Podocarpus hispaniolensis
- Conservation status: Endangered (IUCN 3.1)

Scientific classification
- Kingdom: Plantae
- Clade: Tracheophytes
- Clade: Gymnosperms
- Division: Pinophyta
- Class: Pinopsida
- Order: Araucariales
- Family: Podocarpaceae
- Genus: Podocarpus
- Species: P. hispaniolensis
- Binomial name: Podocarpus hispaniolensis de Laub.
- Synonyms: Podocarpus buchii var. latifolius Florin

= Podocarpus hispaniolensis =

- Authority: de Laub.
- Conservation status: EN
- Synonyms: Podocarpus buchii var. latifolius Florin

Species of conifer

Podocarpus hispaniolensis is a species of conifer in the family Podocarpaceae. It is endemic to the Dominican Republic.

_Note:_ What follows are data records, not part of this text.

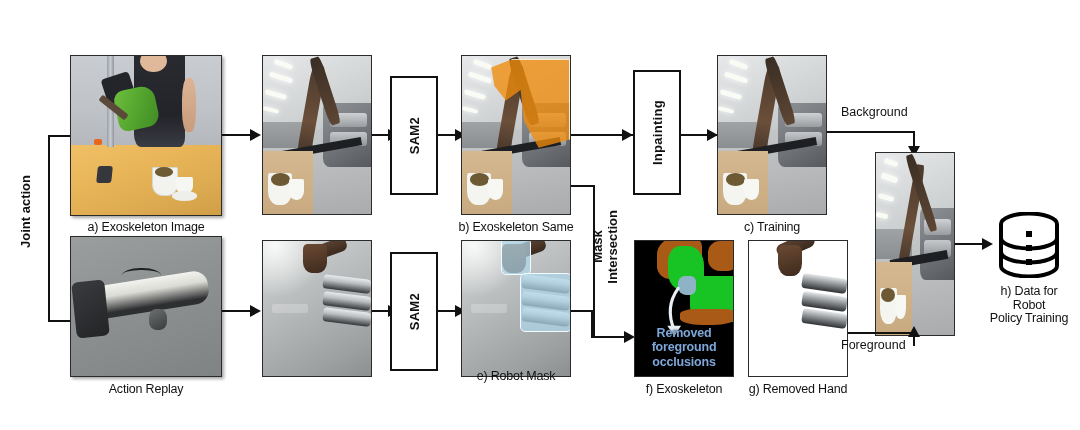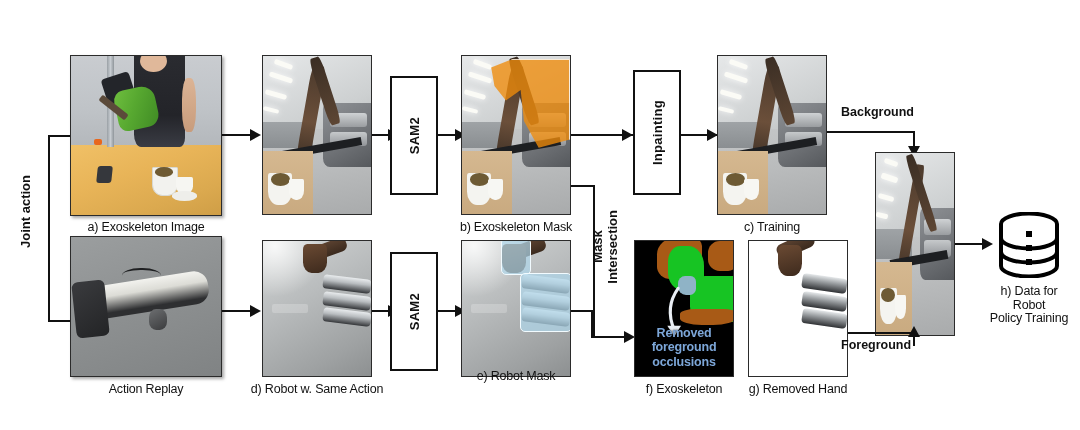--- a/index.html
+++ b/index.html
@@ -41,7 +41,7 @@
           border-bottom:11px solid #111;}
 
   
-  .edgelbl{position:absolute;font-size:12.5px;font-weight:bold;color:#111;white-space:nowrap;}
+  .edgelbl{position:absolute;font-size:12.5px;font-weight:normal;color:#111;white-space:nowrap;}
   .vlbl{position:absolute;font-size:13px;font-weight:bold;color:#111;
         writing-mode:vertical-rl;transform:rotate(180deg);white-space:pre;
         line-height:15px;text-align:center;}

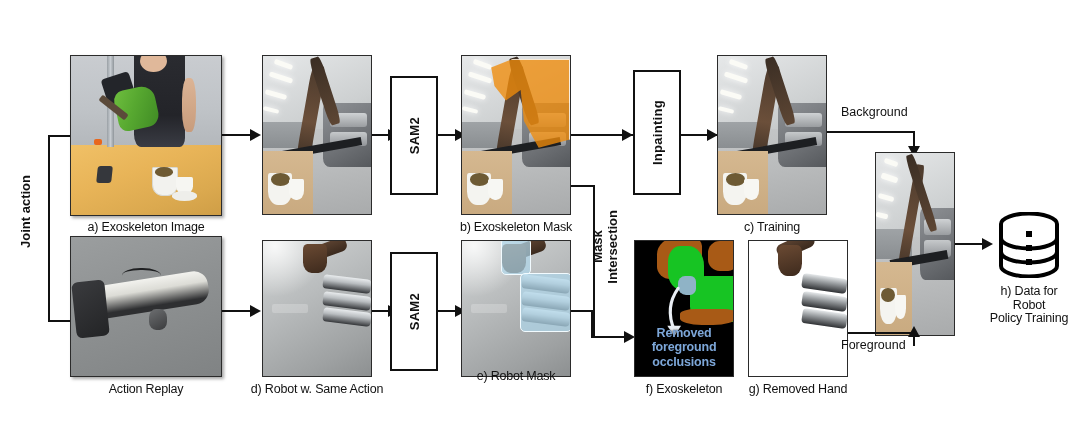--- a/index.html
+++ b/index.html
@@ -281,7 +281,7 @@
       <div class="maskOrange"></div>
     </div>
   </div>
-  <div class="cap" style="left:451px;top:221px;width:130px;">b) Exoskeleton Mask</div>
+  <div class="cap" style="left:451px;top:221px;width:130px;">b) Exoskeleton Same</div>
 
   <div class="ln lnh" style="left:571px;top:134px;width:62px;"></div>
   <div class="arrowR" style="left:622px;top:129px;"></div>

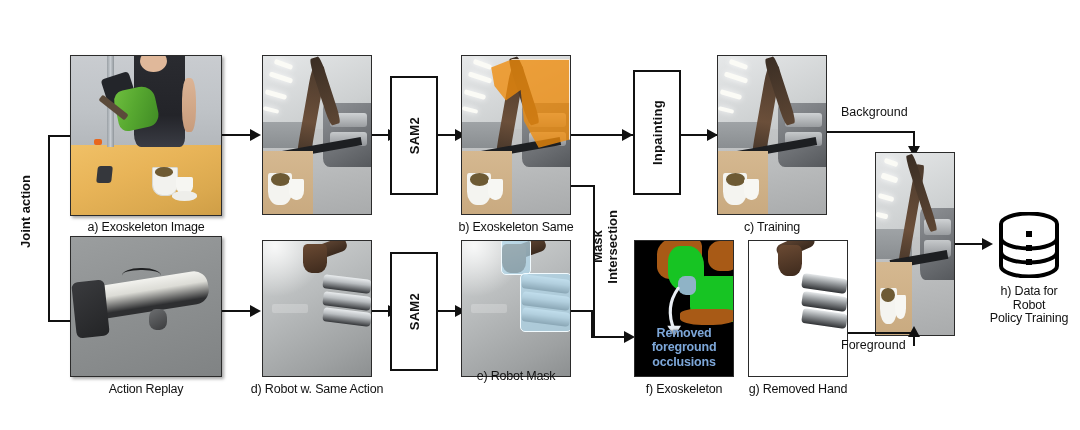--- a/index.html
+++ b/index.html
@@ -396,7 +396,6 @@
       <div class="stamp"></div>
     </div>
   </div>
-  <div class="cap" style="left:247px;top:383px;width:140px;">d) Robot w. Same Action</div>
 
   <div class="ln lnh" style="left:372px;top:310px;width:28px;"></div>
   <div class="arrowR" style="left:388px;top:305px;"></div>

This tree grows in rainforest habitat with Prestoea montana, Clusia clusioides, Cyrilla racemiflora, Byrsonima lucida, Didymopanax tremulus, Haenianthus salicifolius, and Magnolia pallescens. The population of this plant is fragmented and made up of scattered individuals. The habitat is degraded by logging. The timber of this species has been overharvested for construction wood.